The Maidens will not only have to make up for the Camel Cousins production but also have to make up for some of the height they will lose with those two players in the lineup.

“We are quick, aggressive, we are going to need to force some turnovers, and the ball over the top of defenders in transition will have to be the name of our game,” Woll said. “I think we are probably going to run more motion offense and sets. That is probably what we are going to have to do because I am not sure what our new league is going to do. Whether they run zone or man-to-man, we may have to switch it up and make some adjustments to our motion offense and zone offense, and try to get key scores.”

Woll, whose team is making a transition from Class B to Class A, knows there will be an adjustment period. In Class A, Ronan will be a school with a smaller enrollment compared to other Class A schools they will compete against.

“Like I said before, I feel like our kids are well prepared for the transition,” Woll said. “In Class B, we had to face the Florence’s, the Deer Lodges, Bigfork and Libby, all teams that we played last year and with the exception of some of the elite (class A schools) some of these teams we will be pretty evenly-matched with and we will know more (about them) when we play them our first time around.”

As the Maidens prepare to head into the season one area of concern, Woll admits, will be his team’s depth. Even with the loss of the Camels’ production, they will have several players help fill the void and with new roles on the team.

“The main thing I am worried about (headed into this year) is our team’s depth with our style of play,” Woll said. “We are going to have to generate a lot of points from our defense in transition. If we can’t, we are going to have to run on offense against a lot of good defense.”

Ronan won’t be alone in joining Class A. They will be joined by Browning and Libby as one of three new girls basketball teams to join the Northwest A classification.

Though they are in a new league, Woll said he felt his team has already established its identity headed into the unfamiliar league and said he is going to stick to the team’s strengths.

“Our team will be quick and aggressive,” Woll said. “We are going to have to get a lot of points in transition and that will be the name of our game.”

One of the Maidens’ leading seniors Micalann McCrea, who recently signed with Montana State University-Billings which is an NAIA school to play basketball, said she is “looking forward” to being one of the senior leaders on this younger Maidens club.
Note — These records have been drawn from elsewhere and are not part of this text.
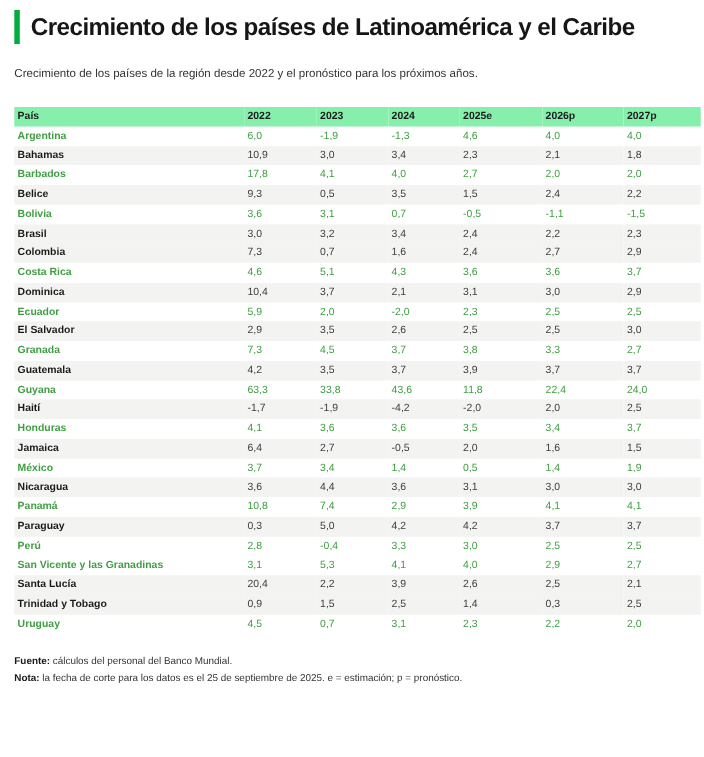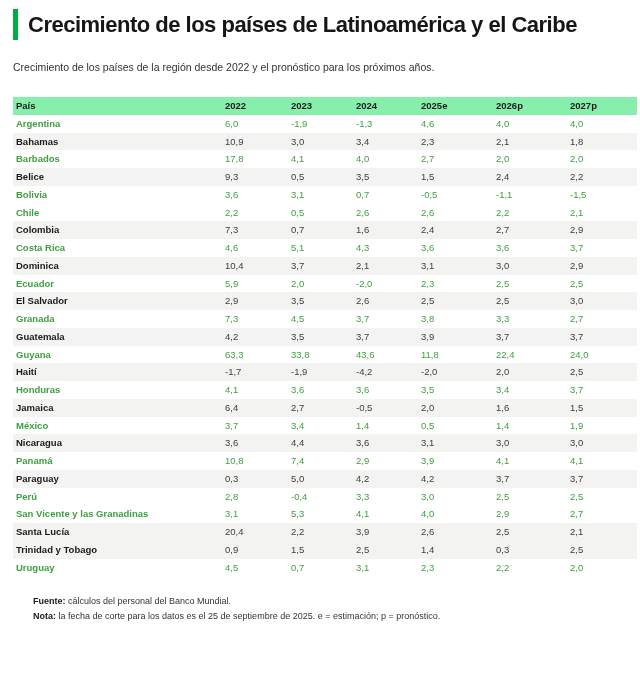--- a/index.html
+++ b/index.html
@@ -18,21 +18,21 @@
       text-align:left; vertical-align:middle; white-space:nowrap; overflow:hidden;
   }
   thead tr { background:#86efac; }
   th { font-weight:bold; color:#1a1a1a; }
   tr.striped { background:#f3f3f1; }
   td.country { font-weight:bold; color:#1a1a1a; }
   td.num { color:#3d3d3d; }
   tr.highlight td.country, tr.highlight td.num { color:#3f9e42; }
 
   .footnotes { margin:18px 13px 0 13px; font-size:9px; color:#333333; line-height:14.5px; }
-  .footnotes b { color:#1a1a1a;margin-left:20px; }
+  .footnotes b { color:#1a1a1a; }
 </style>
 </head>
 <body>
 
 <div class="page">
 
   <div class="header-block">
     <span class="accent-bar"></span>
     <div class="page-title">Crecimiento de los países de Latinoamérica y el Caribe</div>
   </div>
@@ -99,28 +99,28 @@
         </tr>
         <tr class="highlight">
           <td class="country">Bolivia</td>
           <td class="num">3,6</td>
           <td class="num">3,1</td>
           <td class="num">0,7</td>
           <td class="num">-0,5</td>
           <td class="num">-1,1</td>
           <td class="num">-1,5</td>
         </tr>
-        <tr class="highlight">
-          <td class="country">Chile</td>
+        <tr class="striped">
+          <td class="country">Brasil</td>
+          <td class="num">3,0</td>
+          <td class="num">3,2</td>
+          <td class="num">3,4</td>
+          <td class="num">2,4</td>
           <td class="num">2,2</td>
-          <td class="num">0,5</td>
-          <td class="num">2,6</td>
-          <td class="num">2,6</td>
-          <td class="num">2,2</td>
-          <td class="num">2,1</td>
+          <td class="num">2,3</td>
         </tr>
         <tr class="striped">
           <td class="country">Colombia</td>
           <td class="num">7,3</td>
           <td class="num">0,7</td>
           <td class="num">1,6</td>
           <td class="num">2,4</td>
           <td class="num">2,7</td>
           <td class="num">2,9</td>
         </tr>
“I am looking forward to playing in my last year with this group,” McCrea said. “This group of girls is pretty amazing and it would be fun and pretty great to be around. I am looking forward to having fun with the team and I love them all to death. I’ve been pushing some of the younger players to be better and they’ve been pushing me too.”

McCrea, who traveled to various places such as Arizona, Texas, and Georgia as a part of a travelling 17U AAU basketball team, got to experience playing against some of the best young basketball talent in the nation in her age group. McCrea said she felt the experience has not only made her a more well-rounded basketball player but also more aggressive as she was competing against girls as tall as 6 foot, 8 inches that could dunk.

McCrea quickly adjusted to the higher-level of AAU ball and said she felt the experience will serve her well as she prepares for her final season in her high school basketball career.

“I know I’ll be a lot more aggressive this year because I got used to playing against girls that were more aggressive,” McCrea said. “I also got used to playing against taller players in summer ball. The players I played against were a lot faster than I’ve played against before. I had to learn to play a lot better defense, move my feet a lot better and just be quicker.”

Last year the Maidens finished the regular season with an undefeated record before losing to Red Lodge and Three Forks in the 2017 MHSA Class B state girls basketball tournament.